• Exercise brief
Please go line by line through the material and copy each one containing the word "threaten".

===== Data supplied

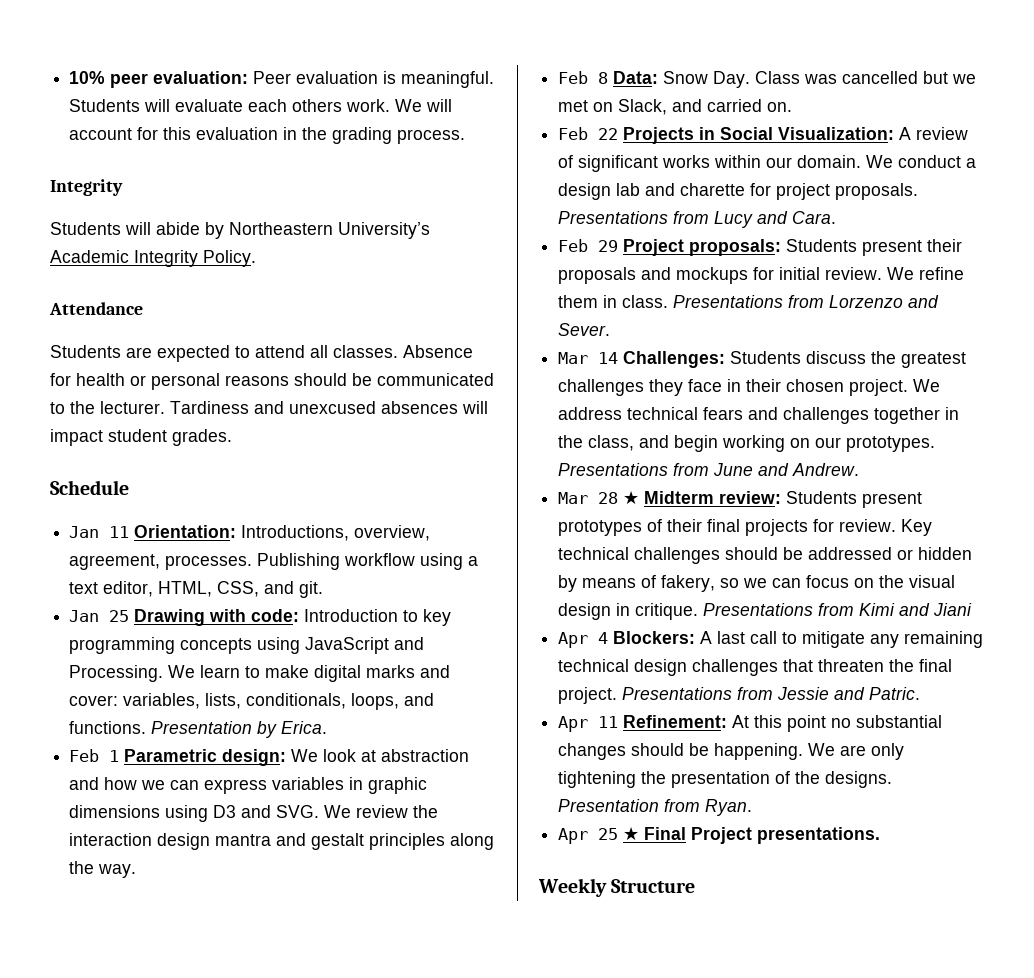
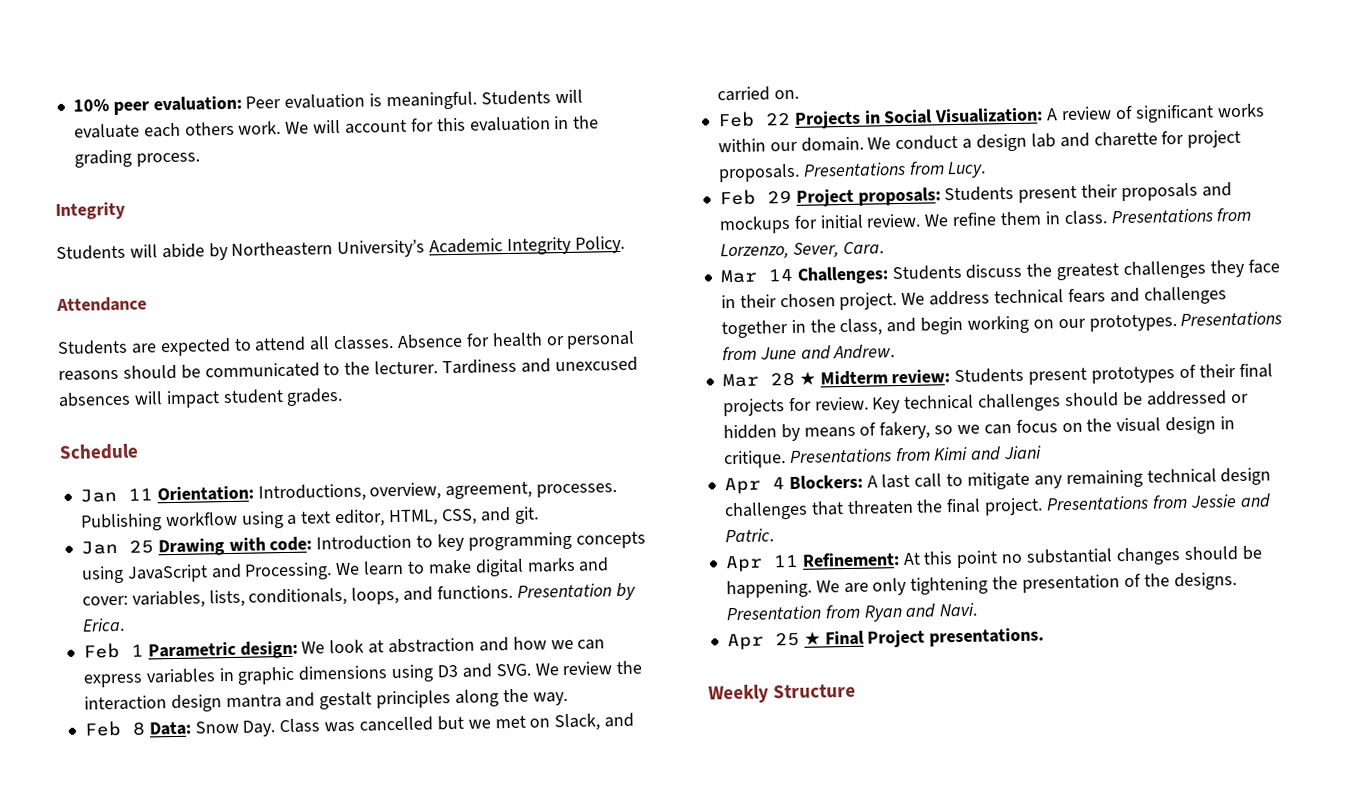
- Presentations from Lucy and Cara.
+ Presentations from Lucy.
- Presentations from Lorzenzo and Sever.
+ Presentations from Lorzenzo, Sever, Cara.
- Presentation from Ryan.
+ Presentation from Ryan and Navi.

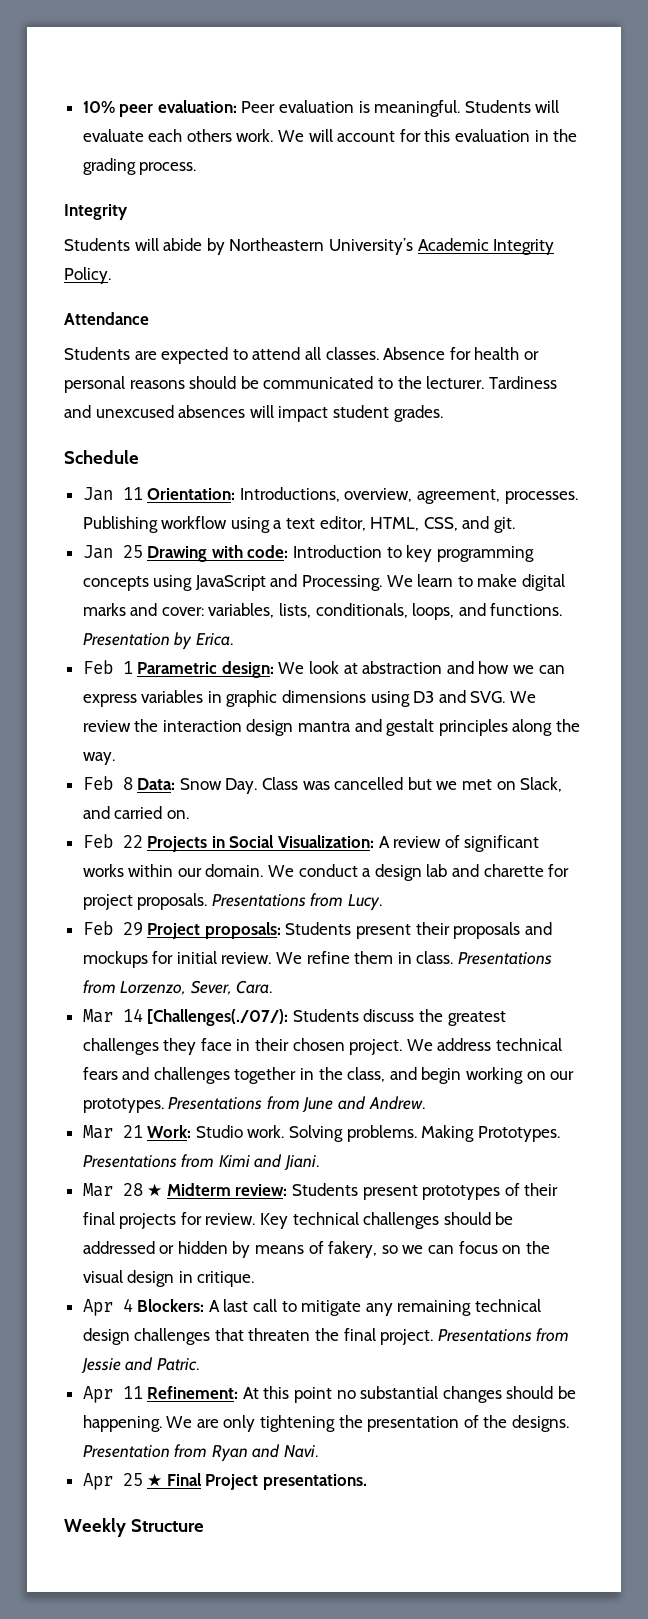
- Mar 14 Challenges: Students discuss the greatest challenges they face in their chosen project.
+ Mar 14 [Challenges(./07/): Students discuss the greatest challenges they face in their chosen project.
+ Mar 21 Work: Studio work. Solving problems. Making Prototypes. Presentations from Kimi and Jiani.
- Presentations from Kimi and Jiani

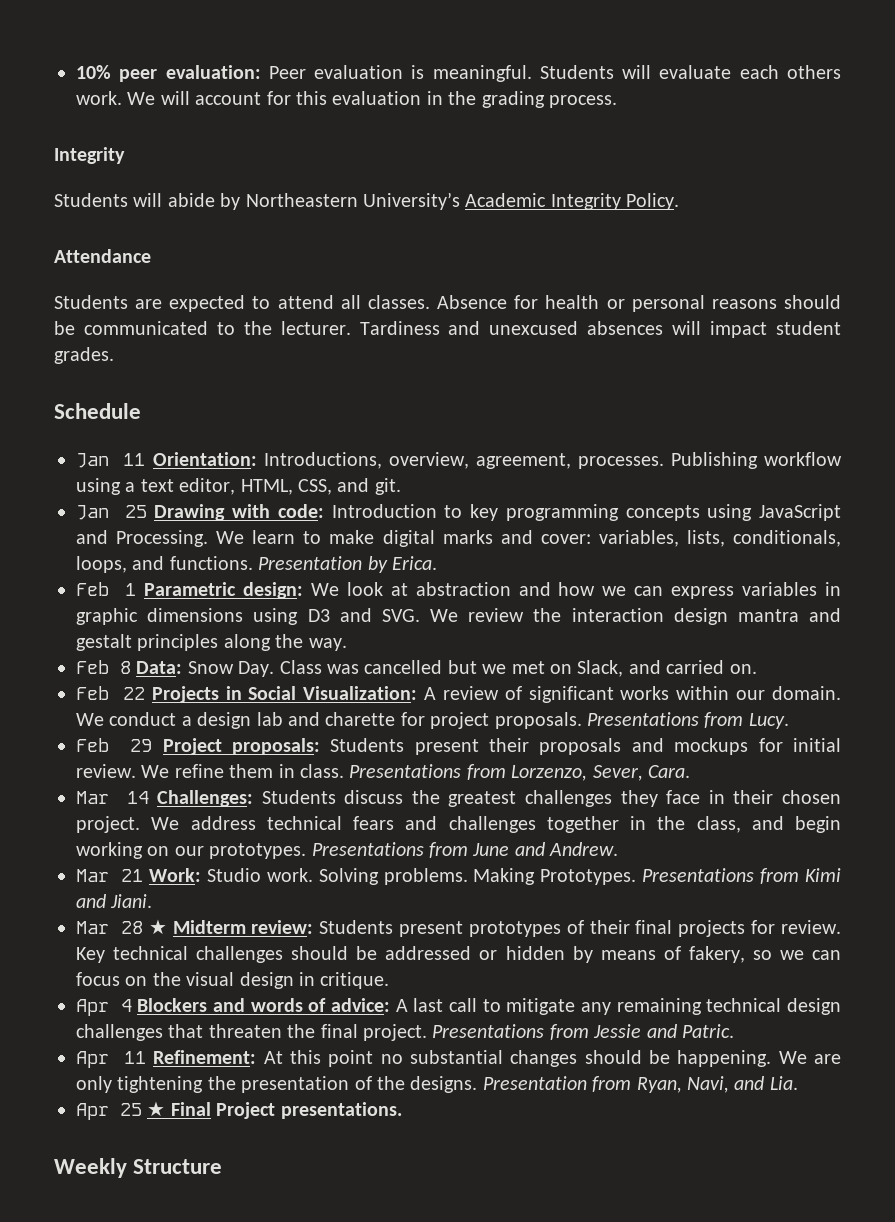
- Mar 14 [Challenges(./07/): Students discuss the greatest challenges they face in their chosen project.
+ Mar 14 Challenges: Students discuss the greatest challenges they face in their chosen project.
- Apr 4 Blockers: A last call to mitigate any remaining technical design challenges that threaten the final project.
+ Apr 4 Blockers and words of advice: A last call to mitigate any remaining technical design challenges that threaten the final project.
- Presentation from Ryan and Navi.
+ Presentation from Ryan, Navi, and Lia.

==========

• Answer to this task
- Apr 4 Blockers: A last call to mitigate any remaining technical design challenges that threaten the final project.
+ Apr 4 Blockers and words of advice: A last call to mitigate any remaining technical design challenges that threaten the final project.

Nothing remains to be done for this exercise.